US resources were limited to the degree that we might be able to check the Soviets from further gains in Europe, but we could not, to a virtual certainty, undo Mao’s conquest of China, and there is no possibility that we could have done both. Worse, squandering our economic and military resources trying to save China would likely have permitted a Soviet takeover in Europe.

Chiang as a ruler.

During WW II, US aid was often stolen or diverted by Chiang and his circle, and military resources were usually held back for use against Mao instead of the Japanese. After the war, Chiang and his allies were soundly defeated by Mao. Chiang and the Nationalists lacked a clear and appealing political program for reform and had little appeal to the Chinese populace.
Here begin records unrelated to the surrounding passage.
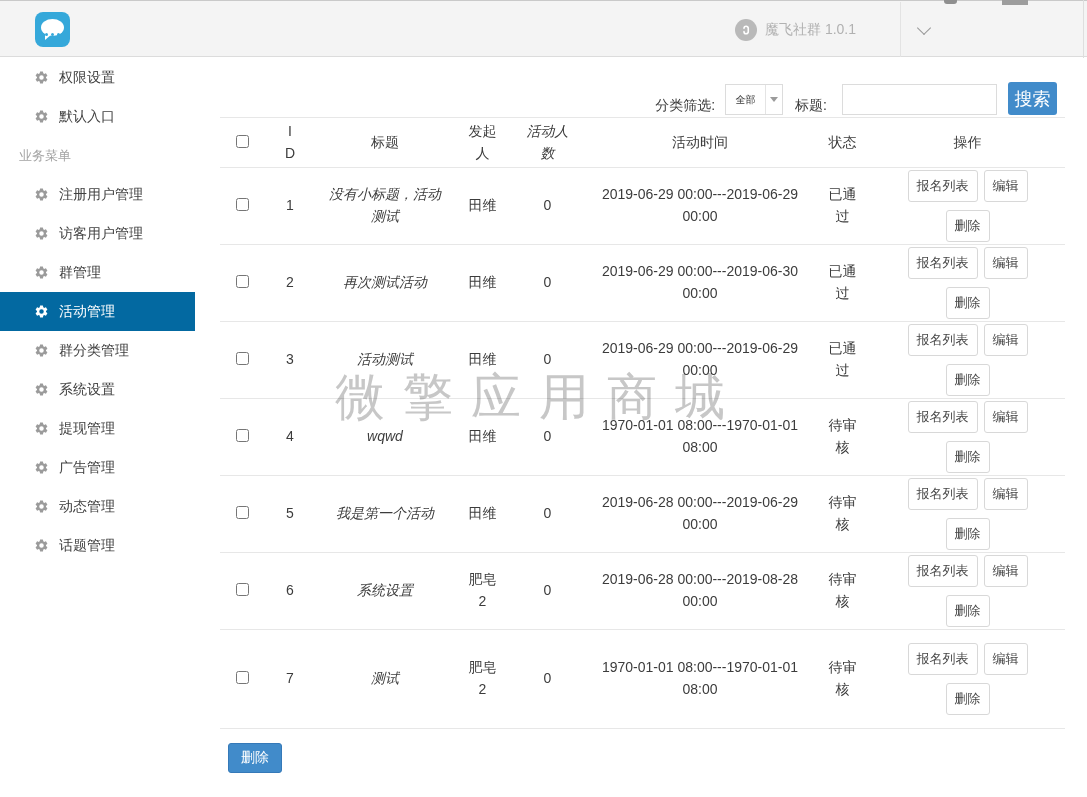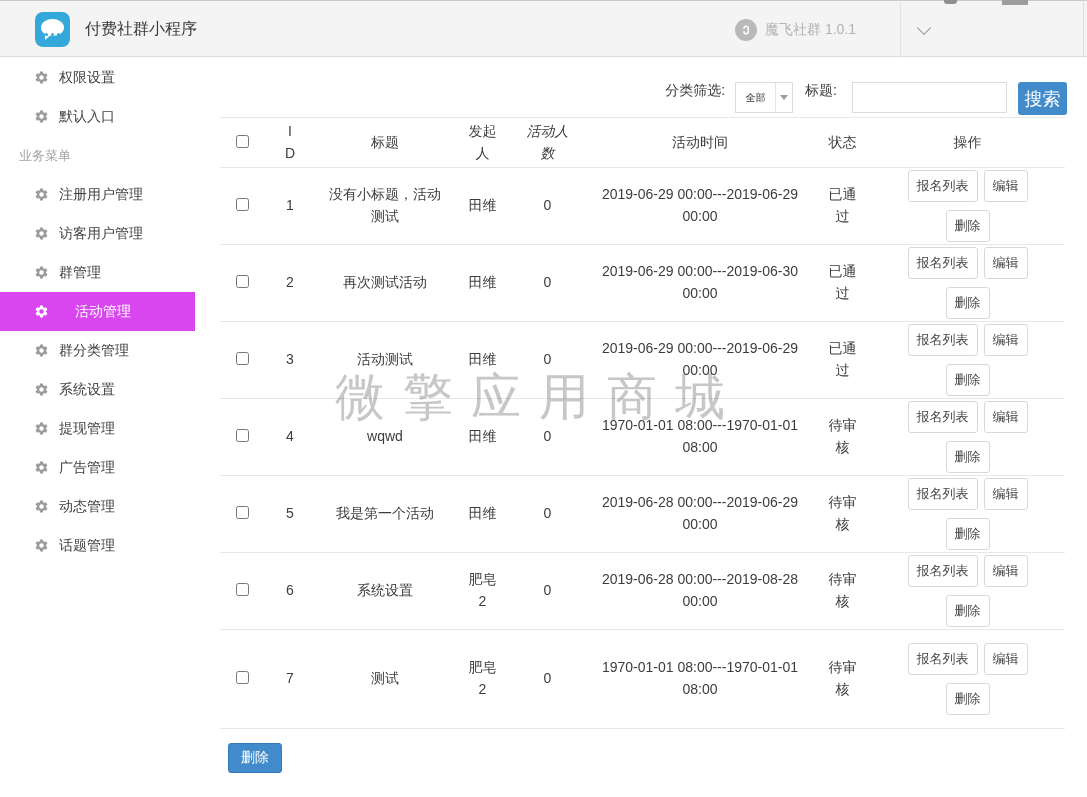--- a/index.html
+++ b/index.html
@@ -31,33 +31,33 @@
     border-right:1.5px solid #999; border-bottom:1.5px solid #999; transform:rotate(45deg); }
   .artifact-1 { position:absolute; left:944px; top:0; width:13px; height:4px; background:#8f8f8f; border-radius:0 0 3px 3px; }
   .artifact-2 { position:absolute; left:1002px; top:0; width:26px; height:5px; background:#9d9d9d; }
   .right-edge { position:absolute; right:3px; top:0; width:1px; height:797px; background:#dedede; }
   
   .sidebar { position:absolute; left:0; top:58px; width:227px; height:739px;
     background:#fff; border-right:1px solid #dcdcdc; }
   .side-item { height:39px; display:flex; align-items:center; padding-left:34px;
     font-size:14px; color:#404040; cursor:pointer; }
   .side-item .gear { display:flex; color:#9b9b9b; margin-right:10px; }
-  .side-item.active { background:#d946ef; color:#fff;gap:16px; }
+  .side-item.active { background:#0369a1; color:#fff; }
   .side-item.active .gear { color:#fff; }
   .side-section { height:39px; display:flex; align-items:center; justify-content:space-between;
     padding:0 18px 0 19px; color:#a3a3a3; font-size:13px; }
   .side-section .gear { display:flex; color:#ababab; cursor:pointer; }
   .gear svg { width:15px; height:15px; }
   .side-section .gear svg { width:13px; height:13px; }
   
   .main { position:absolute; left:195px; top:58px; width:892px; height:739px; background:#fff; }
   .watermark { position:absolute; left:140px; top:306px; font-size:50px; letter-spacing:18px;
     color:#c7c7c7; mix-blend-mode:multiply; white-space:nowrap; pointer-events:none; z-index:5; }
-  .filters { display:flex; align-items:flex-start; justify-content:flex-end;
-    padding:24px 20px 0 0; }
+  .filters { display:flex; align-items:flex-end; justify-content:flex-end;
+    padding:24px 30px 0 0; }
   .filter-label { color:#3a3a3a; }
   .select-box { width:58px; height:31px; border:1px solid #dcdcdc; background:#fff;
     display:flex; align-items:stretch; margin-left:10px; cursor:pointer; }
   .select-value { flex:1; text-align:center; line-height:29px; font-size:10px; color:#3a3a3a; }
   .select-caret-area { width:17px; border-left:1px solid #e4e4e4; display:flex;
     align-items:center; justify-content:center; }
   .caret-down { width:0; height:0; border-left:4px solid transparent;
     border-right:4px solid transparent; border-top:5px solid #9b9b9b; }
   .title-label { margin-left:12px; }
   .filter-input { width:155px; height:31px; border:1px solid #dcdcdc; margin-left:15px;
@@ -71,42 +71,41 @@
   th, td { border-top:1px solid #e7e7e7; text-align:center; vertical-align:middle;
     font-weight:normal; font-size:14px; color:#3c3c3c; padding:0; }
   thead tr { height:50px; }
   tbody tr { height:77px; }
   tbody tr:last-child { height:99px; }
   .cellw { display:inline-block; vertical-align:middle; line-height:1.55; }
   .w13  { width:13px;  word-break:break-all; }
   .w34  { width:34px; }
   .w48  { width:48px;font-style:italic; }
   .w36  { width:36px; }
-  .w118 { width:118px; }
+  .w118 { width:118px;font-style:italic; }
   .w205 { width:205px; word-break:break-all; }
   input[type="checkbox"] { width:13px; height:13px; margin:0; }
   .actions { width:140px; margin:0 auto; display:flex; flex-wrap:wrap;
     justify-content:center; align-items:center; gap:8px 6px; }
   .act-btn { background:#fff; border:1px solid #d8d8d8; border-radius:3px;
     padding:6px 8px; font-size:13px; color:#474747; font-family:inherit; cursor:pointer; white-space:nowrap; }
   
   .footer { margin:14px 0 0 33px; }
   .bulk-delete { background:#418bca; color:#fff; border:1px solid #3579b8; border-radius:3px;
     padding:5px 12px; font-size:14px; font-family:inherit; cursor:pointer; }
 </style>
 </head>
 <body>
 
 <div class="header">
   <div class="app-icon">
     <div class="bubble"></div>
       <div class="tail"></div>
     <div class="dots"><i></i><i></i><i></i></div>
   </div>
-  <div class="app-title">付费社群小程序</div>
   <div class="mp-icon">
     <svg viewBox="0 0 24 24" width="16" height="16">
       <path d="M9 9.5a3.2 3.2 0 0 1 6.4 0v5a3.2 3.2 0 0 1-6.4 0" fill="none" stroke="#fff" stroke-width="2.4" stroke-linecap="round"></path>
     </svg>
   </div>
   <div class="product-name">魔飞社群 1.0.1</div>
   <div class="header-divider"></div>
   <div class="chevron"></div>
 </div>
 <div class="artifact-1"></div>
Indeed, on Taiwan, much of the native population regarded Chiang and his Nationalists as invaders, and Chiang’s rule depended on a harsh security regime. Not until after Chiang died was a modern democracy contrived on Taiwan in the 1990s.

To be sure, US support for Chiang was sabotaged by communists working in the US government, but that does not mean that the Chinese populace was ready to revolt against Mao. What MacArthur would have delivered if he had his way would have been a war with China with little prospect of success at reasonable and bearable cost -- and we would risked losing Europe to the Soviets in the meantime.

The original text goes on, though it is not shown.